Pas d’équivalence des diplômes
Ces ARM s’inscrivent dans le prolongement de la signature, le 17 octobre 2007 à Québec, de l’Entente mutuelle des qualifications professionnelles, entre Nicolas Sarkozy et Jean Charest. Ces accords ne se limitent en effet aucunement au secteur de la santé : architectes, maçons et avocats en ont déjà signé un. À terme, cela devrait concerner près d’une centaine de métiers réglementés (3), et la santé fait partie des vingt-deux établis en priorité. Attention, l’Entente est basée sur la reconnaissance des qualifications et non sur l’équivalence des diplômes. « En cas de différences substantielles, l’expérience professionnelle sera prise en compte et, si nécessaire, des stages de mise à niveau ou d’adaptation, ainsi que des formations d’appoint, sont prévus », a tenu à souligner Roselyne Bachelot.

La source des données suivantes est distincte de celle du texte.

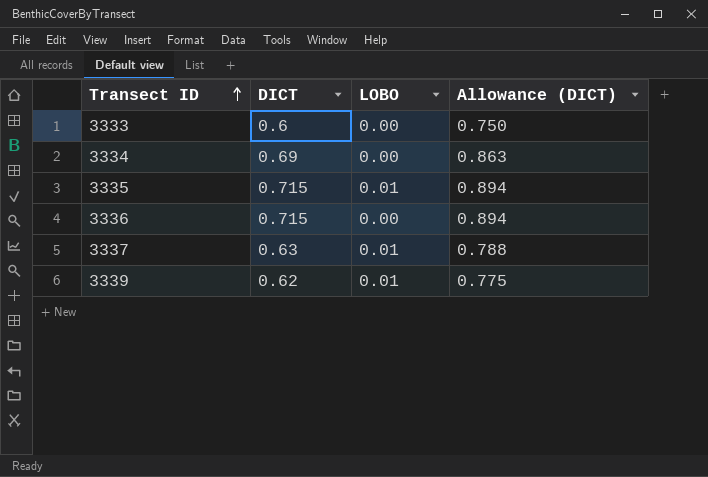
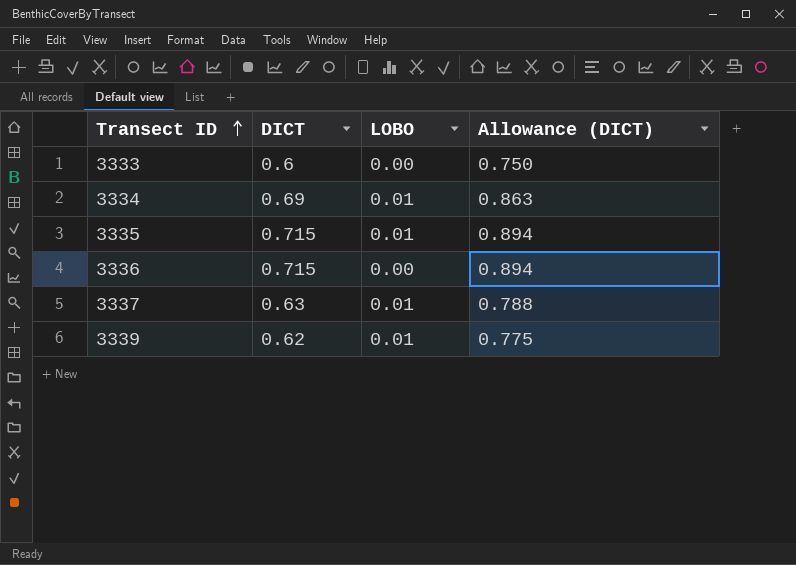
3334 | LOBO: 0.00 -> 0.01

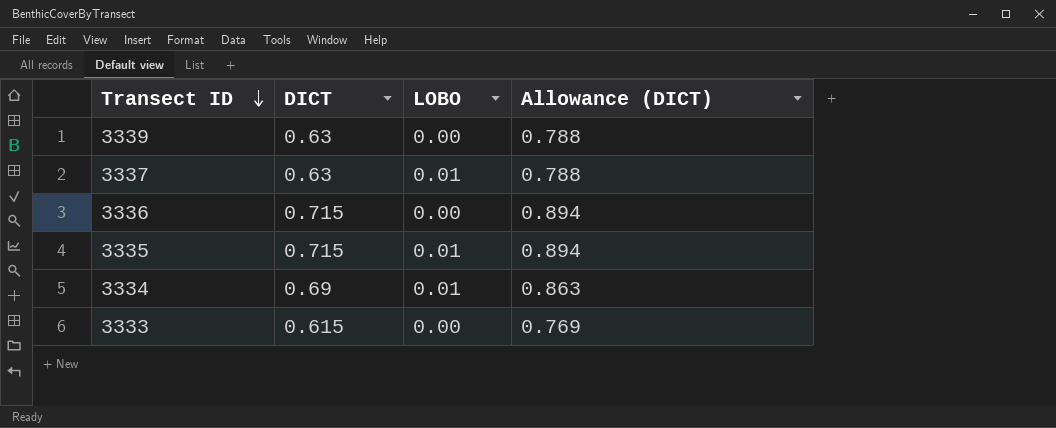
row order: Transect ID ascending -> Transect ID descending
3339 | DICT: 0.62 -> 0.63
3339 | LOBO: 0.01 -> 0.00
3339 | Allowance (DICT): 0.775 -> 0.788
3333 | DICT: 0.6 -> 0.615
3333 | Allowance (DICT): 0.750 -> 0.769

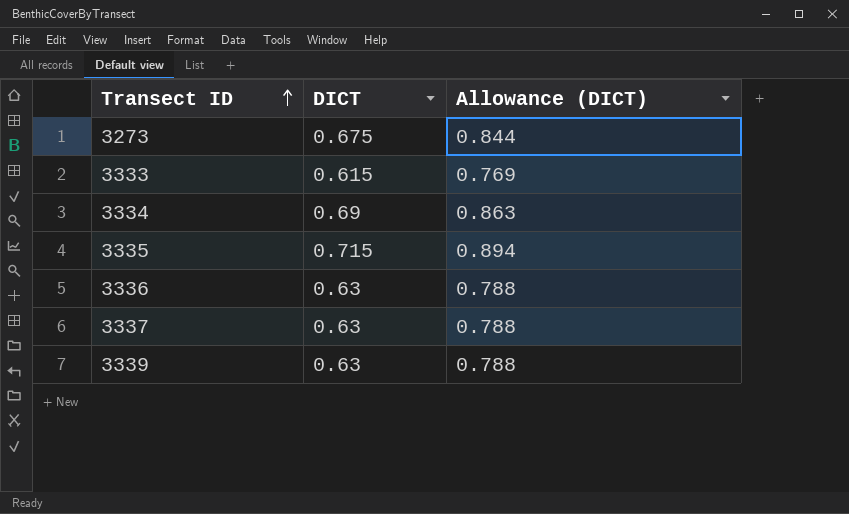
row order: Transect ID descending -> Transect ID ascending
column LOBO | position: 3 -> none
row 3273: none -> 0.675 | 0.844
3336 | DICT: 0.715 -> 0.63
3336 | Allowance (DICT): 0.894 -> 0.788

Le Premier ministre Jean Charest s’est dit lui aussi ravi de ce « pas de plus dans la création d’un nouvel espace économique » avant de rappeler que France et Québec « doivent tous deux faire face à de grands défis dans tout ce qui a trait aux services de santé publics. La signature de ces ARM est une première mondiale qui nous permet d’entrevoir l’avenir avec optimisme. ». À une dernière question émanant de la presse québécoise, déviant sur l’épidémie de grippe A(H1N1) vécue dans nos deux pays, Roselyne Bachelot s’est dite « très attentive à l’évolution du virus au Québec. Et nous saluons le succès de votre campagne de vaccination auprès de la population. » Mais la comparaison s’arrêtera avec la remarque amusée de Jean Charest : « Votre ministre est vaccinée. Pas moi. »
Candice Moors
Photo : Dominique Le Bœuf paraphe la lettre d'engagement, en vue d'un accord qui devrait prendre effet au plus tard au 1er juillet prochain. De gauche à droite, au second plan, Lise Racette (vice-présidente de l'ordre québécois), Jean Charest et Roselyne Bachelot. © C. M.

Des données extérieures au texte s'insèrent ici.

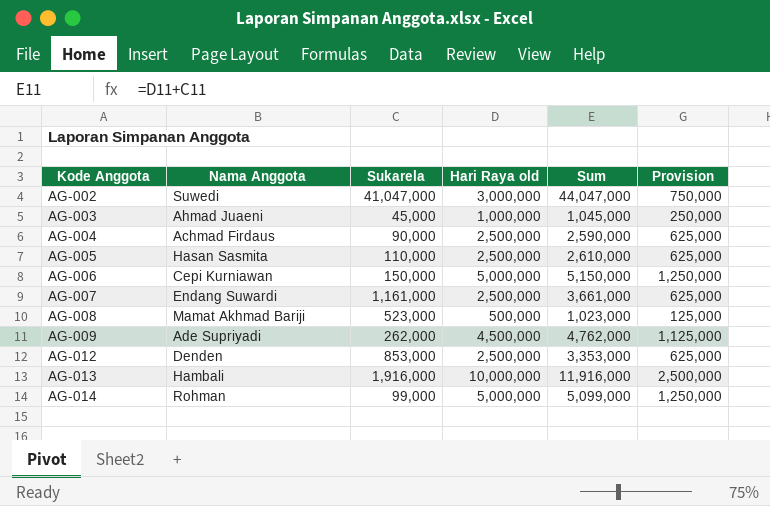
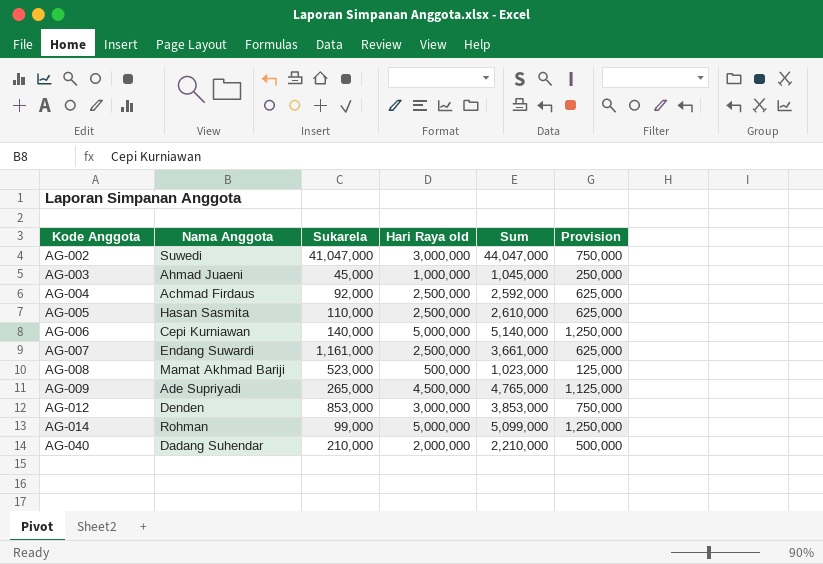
row AG-013: Hambali | 1,916,000 | 10,000,000 | 11,916,000 | 2,500,000 -> none
AG-004 | Sukarela: 90,000 -> 92,000
AG-004 | Sum: 2,590,000 -> 2,592,000
AG-006 | Sukarela: 150,000 -> 140,000
AG-006 | Sum: 5,150,000 -> 5,140,000
AG-009 | Sukarela: 262,000 -> 265,000
AG-009 | Sum: 4,762,000 -> 4,765,000
AG-012 | Hari Raya old: 2,500,000 -> 3,000,000
AG-012 | Sum: 3,353,000 -> 3,853,000
AG-012 | Provision: 625,000 -> 750,000
row AG-040: none -> Dadang Suhendar | 210,000 | 2,000,000 | 2,210,000 | 500,000

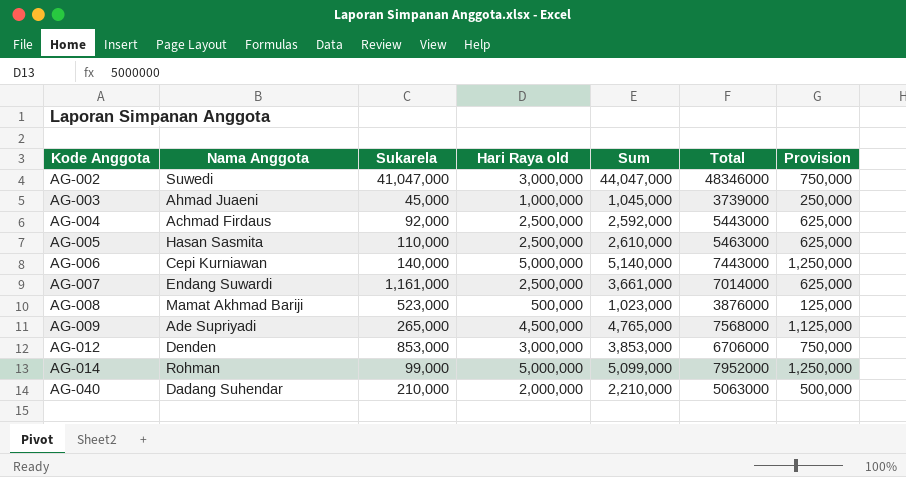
column Total | position: none -> 6

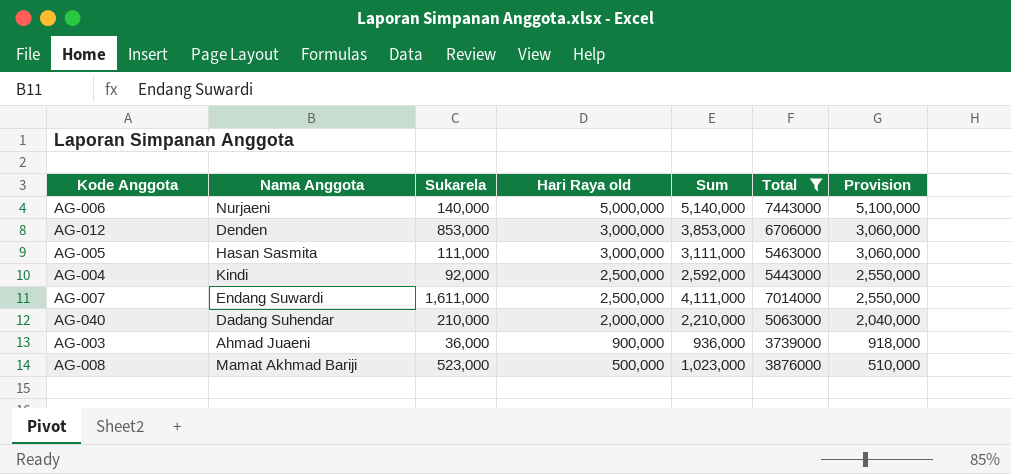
filter: none -> Total <= 7443000
row order: Kode Anggota ascending -> Hari Raya old descending
column Provision | formula: [Hari Raya old] * 0.25 -> [Hari Raya old] * 1.02
AG-006 | Nama Anggota: Cepi Kurniawan -> Nurjaeni
AG-005 | Sukarela: 110,000 -> 111,000
AG-005 | Hari Raya old: 2,500,000 -> 3,000,000
AG-005 | Sum: 2,610,000 -> 3,111,000
AG-004 | Nama Anggota: Achmad Firdaus -> Kindi
AG-007 | Sukarela: 1,161,000 -> 1,611,000
AG-007 | Sum: 3,661,000 -> 4,111,000
AG-003 | Sukarela: 45,000 -> 36,000
AG-003 | Hari Raya old: 1,000,000 -> 900,000
AG-003 | Sum: 1,045,000 -> 936,000

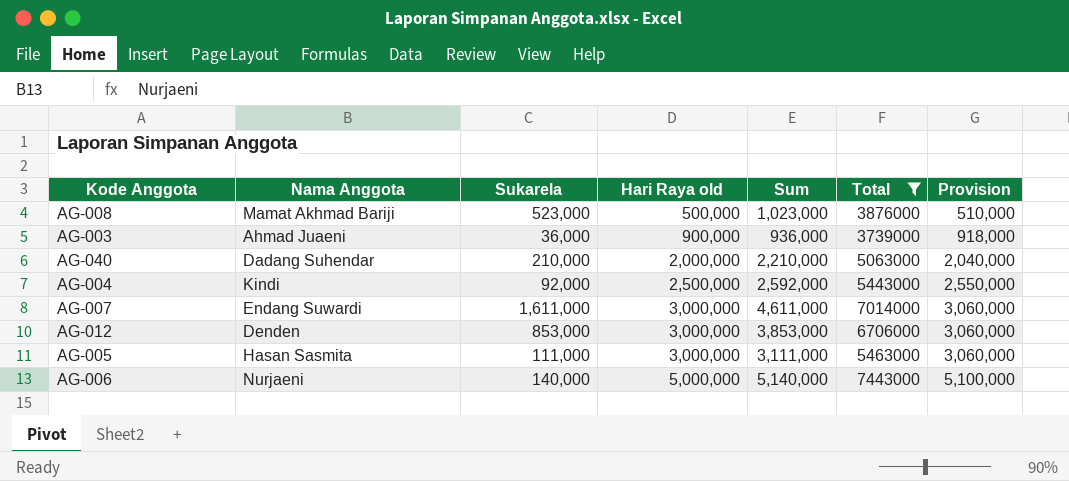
row order: Hari Raya old descending -> Hari Raya old ascending
AG-007 | Hari Raya old: 2,500,000 -> 3,000,000
AG-007 | Sum: 4,111,000 -> 4,611,000
AG-007 | Provision: 2,550,000 -> 3,060,000

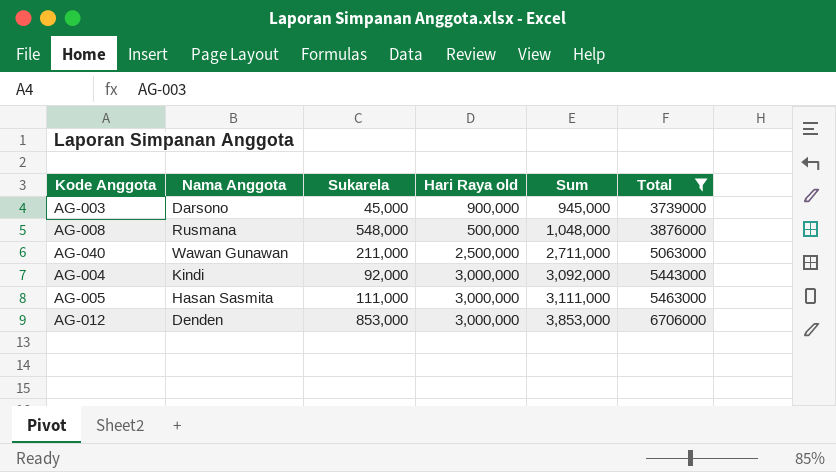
row order: Hari Raya old ascending -> Sum ascending
column Provision | formula: [Hari Raya old] * 1.02 -> none
row AG-007: Endang Suwardi | 1,611,000 | 3,000,000 | 4,611,000 | 7014000 | 3,060,000 -> none
row AG-006: Nurjaeni | 140,000 | 5,000,000 | 5,140,000 | 7443000 | 5,100,000 -> none
AG-003 | Nama Anggota: Ahmad Juaeni -> Darsono
AG-003 | Sukarela: 36,000 -> 45,000
AG-003 | Sum: 936,000 -> 945,000
AG-008 | Nama Anggota: Mamat Akhmad Bariji -> Rusmana
AG-008 | Sukarela: 523,000 -> 548,000
AG-008 | Sum: 1,023,000 -> 1,048,000
AG-040 | Nama Anggota: Dadang Suhendar -> Wawan Gunawan
AG-040 | Sukarela: 210,000 -> 211,000
AG-040 | Hari Raya old: 2,000,000 -> 2,500,000
AG-040 | Sum: 2,210,000 -> 2,711,000
AG-004 | Hari Raya old: 2,500,000 -> 3,000,000
AG-004 | Sum: 2,592,000 -> 3,092,000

1- L’Ordre des infirmières et infirmiers du Québec (OIIQ), qui existe sous cette appellation depuis 1974, n’avait pas pu signer de lettre d’engagement mutuel au printemps car la France n’était pas encore en mesure de désigner un représentant signataire.

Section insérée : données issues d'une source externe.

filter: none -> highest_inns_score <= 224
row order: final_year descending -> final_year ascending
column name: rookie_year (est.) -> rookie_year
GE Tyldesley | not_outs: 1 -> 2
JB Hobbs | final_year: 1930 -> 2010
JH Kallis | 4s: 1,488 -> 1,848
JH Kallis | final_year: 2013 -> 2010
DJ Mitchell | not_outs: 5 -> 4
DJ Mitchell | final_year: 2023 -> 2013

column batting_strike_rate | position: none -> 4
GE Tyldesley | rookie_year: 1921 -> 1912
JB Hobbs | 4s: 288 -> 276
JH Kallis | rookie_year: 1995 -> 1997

2- D’après nos premières recherches, chaque année, plus d’une centaine d’infirmières françaises demanderaient une équivalence à l’OIIQ. Côté français, seulement quatre infirmières diplômées du Québec auraient déclaré un employeur en France au tableau 2008-2009 de l’OIIQ.
3- Liste actualisée des professions qui ont signé leur ARM sur le site du consulat de France au Québec: ici.